Copy each line from the records below in which the word "number" is found.
[[ Input, beginning ]]
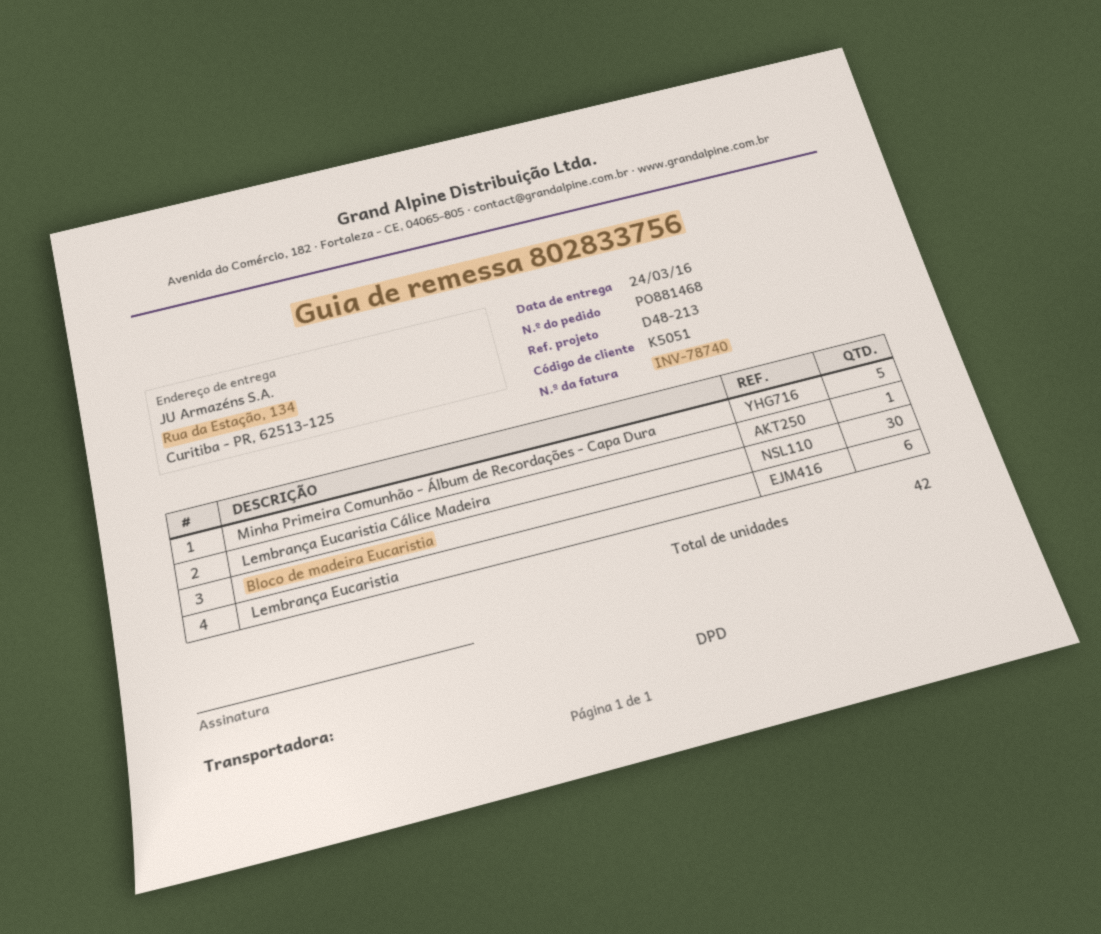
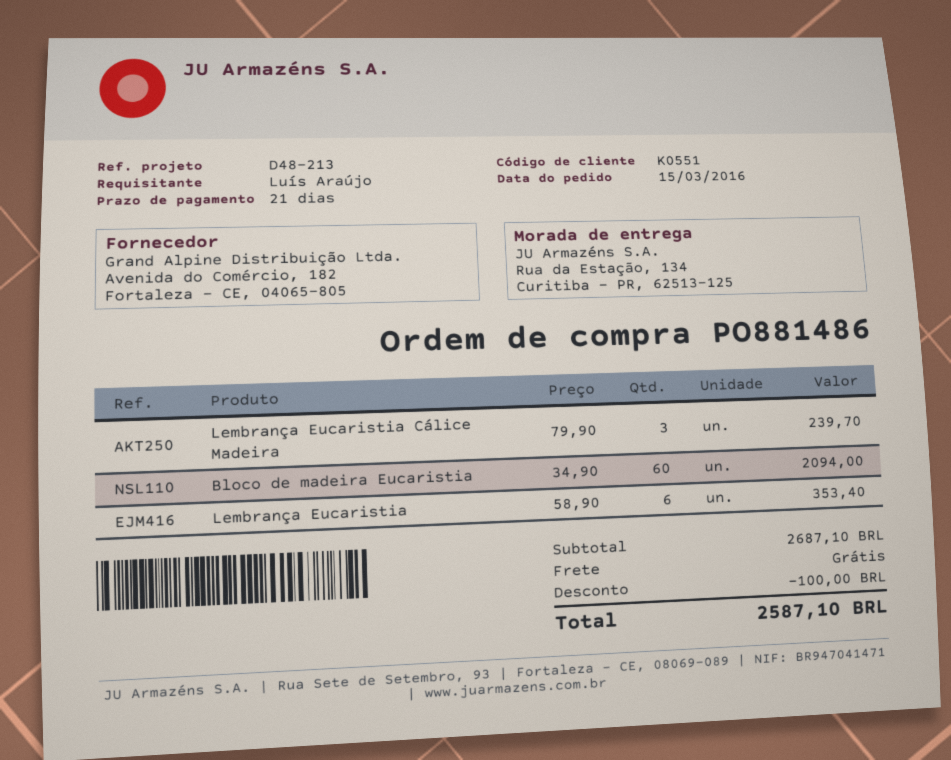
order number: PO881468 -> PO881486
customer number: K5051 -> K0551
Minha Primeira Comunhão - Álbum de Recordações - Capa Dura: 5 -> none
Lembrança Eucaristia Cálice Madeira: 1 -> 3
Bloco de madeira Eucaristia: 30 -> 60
[[ Input, end ]]
[[ Input, beginning ]]
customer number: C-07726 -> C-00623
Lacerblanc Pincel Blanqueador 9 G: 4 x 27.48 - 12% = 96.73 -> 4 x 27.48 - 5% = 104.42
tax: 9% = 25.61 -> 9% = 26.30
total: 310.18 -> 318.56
[[ Input, end ]]
[[ Input, beginning ]]
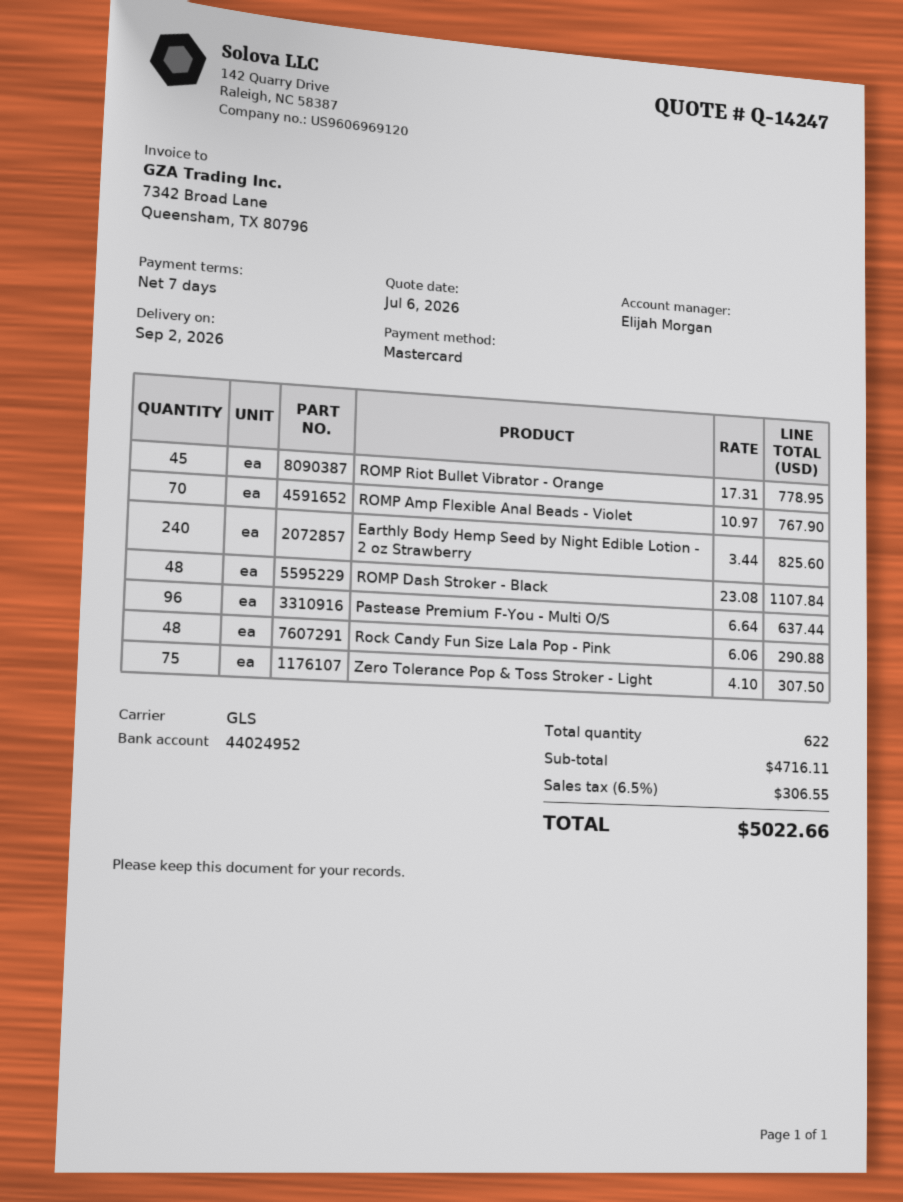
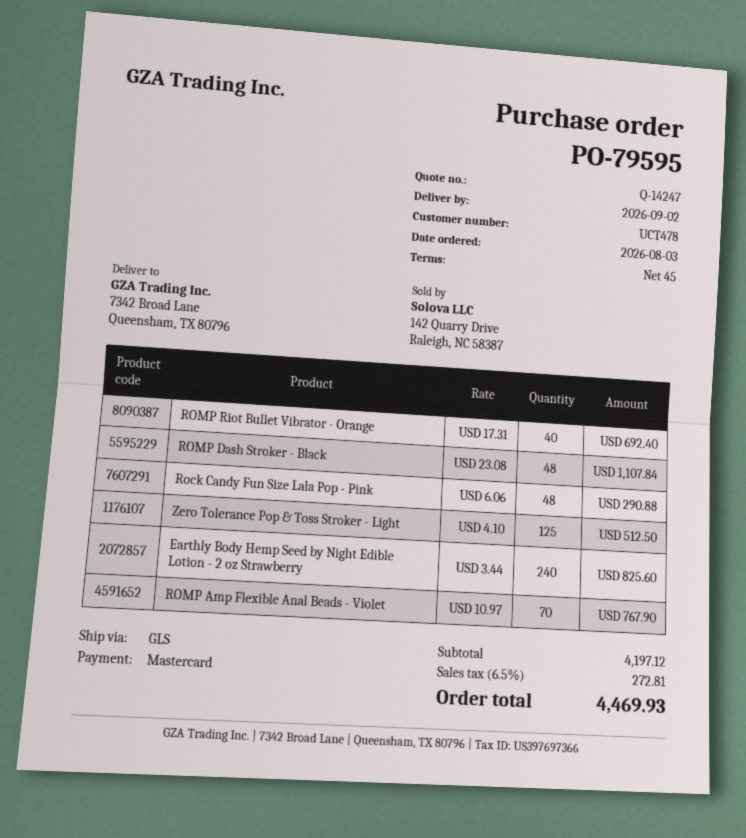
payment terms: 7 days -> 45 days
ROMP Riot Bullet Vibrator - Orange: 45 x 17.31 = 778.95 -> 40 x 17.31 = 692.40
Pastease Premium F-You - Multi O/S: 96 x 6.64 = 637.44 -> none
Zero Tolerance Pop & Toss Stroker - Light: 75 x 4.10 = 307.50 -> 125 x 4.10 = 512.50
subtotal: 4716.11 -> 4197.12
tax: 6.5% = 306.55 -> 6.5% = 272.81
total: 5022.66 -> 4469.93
[[ Input, end ]]
* [Output of the task]
order number: PO881468 -> PO881486
customer number: K5051 -> K0551
customer number: C-07726 -> C-00623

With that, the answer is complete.